Callbacks, unlike proxies, only work one direction — for calls from the applet to the browser. That’s not for a technical reason — I’ve just only needed it one direction so far.

Call Storage

Browser code can call into the applet even if the applet hasn’t initialized yet, and vice versa.

To implement this, each side of the bridge stores calls (and return value handlers) in a mailbox until it hears back that the other side has loaded. Once this happens, the mailboxes are flushed and the remote call methods switch to direct invocation.

This works around a couple of race conditions. First, the applet won’t generally have run its initialization code by the time the browser receives its load event, so a naive implementation of the bridge wouldn’t allow the browser to make calls into the applet until the browser had heard back that the applet had loaded — which is hard to detect. (It isn’t enough to wait for the object’s onload event, because this can trigger before the first frame of the movie plays, so the applet may still not have initialized enough to receive messages.) Conversely, depending on your page organization and initialization raindance, the applet might load before page side has registered — so the applet couldn’t call into the page until an unknown time.

Security Implications

FlashBridge, by default, allows the browser to call anything sitting in the applet, and vice versa. This increases the attack surface of your application, because it allows an embedded Flash applet to invoke any part of it. This means that an XSS can tunnel through your applet to gain access to any site with a crossdomain.xml file that allows your applet to connect to it — something that XSS on a pure JavaScript page can’t do.

It you prefer not to audit your application against this, you can call FlashBridge.secure to prevent it from accepting arbitrary calls, and then FlashBridge.register to register callins.
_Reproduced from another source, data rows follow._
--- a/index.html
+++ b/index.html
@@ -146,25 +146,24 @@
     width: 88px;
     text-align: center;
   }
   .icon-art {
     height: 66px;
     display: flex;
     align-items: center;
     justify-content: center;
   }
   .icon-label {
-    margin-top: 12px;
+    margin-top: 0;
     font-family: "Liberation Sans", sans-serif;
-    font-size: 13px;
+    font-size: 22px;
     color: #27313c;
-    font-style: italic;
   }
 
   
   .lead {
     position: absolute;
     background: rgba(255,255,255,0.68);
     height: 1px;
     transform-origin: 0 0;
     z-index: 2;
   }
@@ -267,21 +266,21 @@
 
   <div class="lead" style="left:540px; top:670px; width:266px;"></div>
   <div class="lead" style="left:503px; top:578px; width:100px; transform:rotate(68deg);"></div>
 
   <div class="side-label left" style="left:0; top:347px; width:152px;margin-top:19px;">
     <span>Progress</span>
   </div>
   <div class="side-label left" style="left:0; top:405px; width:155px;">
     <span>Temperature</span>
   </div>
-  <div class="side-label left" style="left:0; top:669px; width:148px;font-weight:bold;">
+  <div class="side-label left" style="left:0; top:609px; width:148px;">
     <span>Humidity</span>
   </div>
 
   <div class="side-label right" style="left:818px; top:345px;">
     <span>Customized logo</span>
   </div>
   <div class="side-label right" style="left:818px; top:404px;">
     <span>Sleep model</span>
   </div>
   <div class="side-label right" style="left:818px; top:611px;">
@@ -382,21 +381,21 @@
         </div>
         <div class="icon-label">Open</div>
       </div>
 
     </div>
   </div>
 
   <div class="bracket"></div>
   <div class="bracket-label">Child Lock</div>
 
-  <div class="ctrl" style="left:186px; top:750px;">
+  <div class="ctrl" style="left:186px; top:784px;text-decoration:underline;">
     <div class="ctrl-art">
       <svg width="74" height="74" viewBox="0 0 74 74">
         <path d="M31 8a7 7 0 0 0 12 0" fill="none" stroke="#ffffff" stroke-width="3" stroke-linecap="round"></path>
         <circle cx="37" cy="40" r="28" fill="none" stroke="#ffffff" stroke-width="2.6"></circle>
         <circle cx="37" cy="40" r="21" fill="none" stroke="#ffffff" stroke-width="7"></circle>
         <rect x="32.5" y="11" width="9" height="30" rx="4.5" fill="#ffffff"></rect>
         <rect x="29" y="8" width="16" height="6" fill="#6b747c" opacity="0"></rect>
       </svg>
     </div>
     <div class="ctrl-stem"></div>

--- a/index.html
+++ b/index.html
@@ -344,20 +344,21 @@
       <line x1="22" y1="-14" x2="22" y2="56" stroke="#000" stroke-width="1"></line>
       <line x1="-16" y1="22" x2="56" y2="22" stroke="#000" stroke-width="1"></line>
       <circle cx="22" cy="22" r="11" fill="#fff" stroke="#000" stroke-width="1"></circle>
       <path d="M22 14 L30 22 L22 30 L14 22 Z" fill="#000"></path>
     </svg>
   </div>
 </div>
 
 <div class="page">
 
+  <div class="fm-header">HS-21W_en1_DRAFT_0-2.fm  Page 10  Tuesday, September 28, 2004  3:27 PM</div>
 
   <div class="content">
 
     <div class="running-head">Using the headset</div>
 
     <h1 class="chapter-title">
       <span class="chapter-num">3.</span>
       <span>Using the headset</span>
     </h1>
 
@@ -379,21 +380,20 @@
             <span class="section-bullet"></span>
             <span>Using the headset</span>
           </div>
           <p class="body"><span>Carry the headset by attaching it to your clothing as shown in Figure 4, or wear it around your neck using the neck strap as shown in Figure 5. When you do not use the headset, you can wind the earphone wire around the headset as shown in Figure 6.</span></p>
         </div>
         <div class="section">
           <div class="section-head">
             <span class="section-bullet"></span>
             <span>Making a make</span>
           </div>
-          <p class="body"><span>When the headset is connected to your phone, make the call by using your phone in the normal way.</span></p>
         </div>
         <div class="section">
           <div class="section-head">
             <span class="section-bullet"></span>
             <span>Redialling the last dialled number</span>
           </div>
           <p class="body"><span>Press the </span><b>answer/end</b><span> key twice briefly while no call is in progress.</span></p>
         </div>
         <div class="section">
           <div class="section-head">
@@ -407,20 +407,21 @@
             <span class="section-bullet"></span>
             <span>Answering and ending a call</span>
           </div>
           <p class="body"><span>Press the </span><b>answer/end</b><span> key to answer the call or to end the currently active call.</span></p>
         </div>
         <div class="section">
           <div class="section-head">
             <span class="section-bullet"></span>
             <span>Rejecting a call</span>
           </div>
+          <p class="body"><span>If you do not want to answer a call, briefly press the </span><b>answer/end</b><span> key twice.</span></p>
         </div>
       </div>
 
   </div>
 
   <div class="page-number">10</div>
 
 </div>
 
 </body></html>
There’s no lockdown facility in the other direction — to lock down the browser JavaScript against calls from the Flash application. That’s because it’s trivial for a Flash application to invoke arbitrary JavaScript in the browser context — in fact, that’s how the applet -> browser communication is implemented, and if that were secured at the FlashBridge layer, the vulnerability would still be accessible one layer down.

Gitting It

All this is in the LzOsUtils project on GitHub, with examples here. Download it via the Download button, clone it via git clone git://github.com/osteele/lzosutils.git, or add it as a submodule to an existing git repo via git add submodule git://github.com/osteele/lzosutils.git.

FlashBridge is written for OpenLaszlo, but would probably run in straight Flash too. And it uses my own funky alternative to ExternalInterface for calling from Flash to the browser (since the built-in API is seriously broken), but it could be ported to run on top of Dojo or something pretty easily.